Opened 5 years ago
Last modified 3 years ago
#5105 new defect (bug)
Remove bot blocking (403 responses) on *.trac.wordpress.org sites.
Reported by: | jonoaldersonwp | Owned by: | |
---|---|---|---|
Milestone: | Priority: | high | |
Component: | Trac | Keywords: | seo |
Cc: |
Description
We have systems in place which actively prevent Google (and other agents?) from accessing *.trac.wordpress.org
sites/URLs. We return a 403 response (and a raw NGINX template) in these scenarios.
This 'solution' prevents these agents them from seeing/accessing the robots.txt file on those respective sites, and thus results in them continuing to attempt to crawl/index them (especially as these URLs are heavily linked to throughout the wp.org ecosystem).

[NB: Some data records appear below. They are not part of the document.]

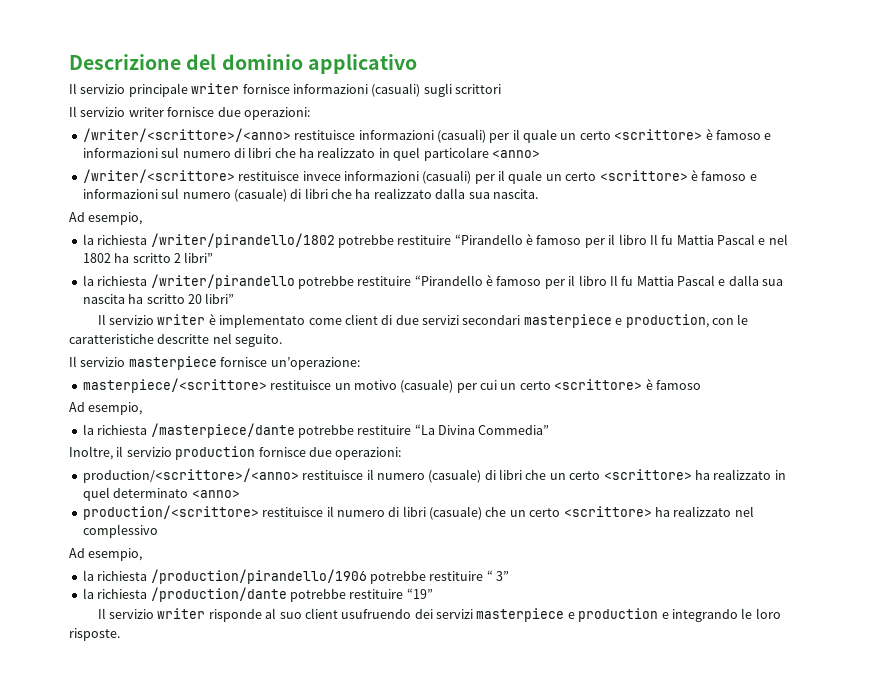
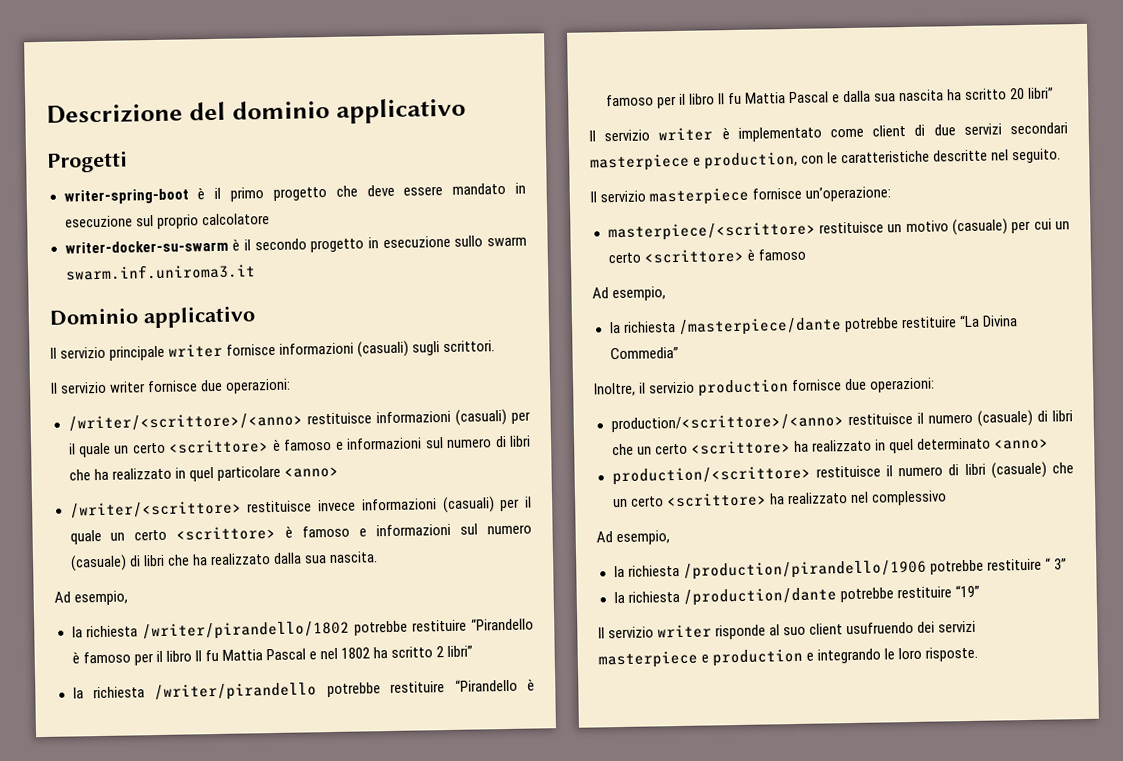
+ Progetti
+ writer-spring-boot è il primo progetto che deve essere mandato in esecuzione sul proprio calcolatore
+ writer-docker-su-swarm è il secondo progetto in esecuzione sullo swarm swarm.inf.uniroma3.it
+ Dominio applicativo
- Il servizio principale writer fornisce informazioni (casuali) sugli scrittori
+ Il servizio principale writer fornisce informazioni (casuali) sugli scrittori.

I propose that we remove the 403 behaviour, and rely on the robots.txt file to do its job.
If we believe that it's necessary to restrict crawling behaviour for performance reasons, then we can consider tailoring the robots.txt rule(s) to be more restrictive, and/or implementing performance improvements throughout the site(s) (of which there are myriad available and achievable, both front-end and back-end).
Change History (4)
#2
@
5 years ago
- Priority changed from normal to high
@afercia rightly points out that the current behaviour is likely to negatively impact the ability of contributors to contribute, as they rely on Google (either through internal or external site search) to find tickets/issues and related files. Upgrading the severity accordingly.
NB: It looks like this might be tied to some rate-limiting logic. That doesn't change anything, though; this should still be removed.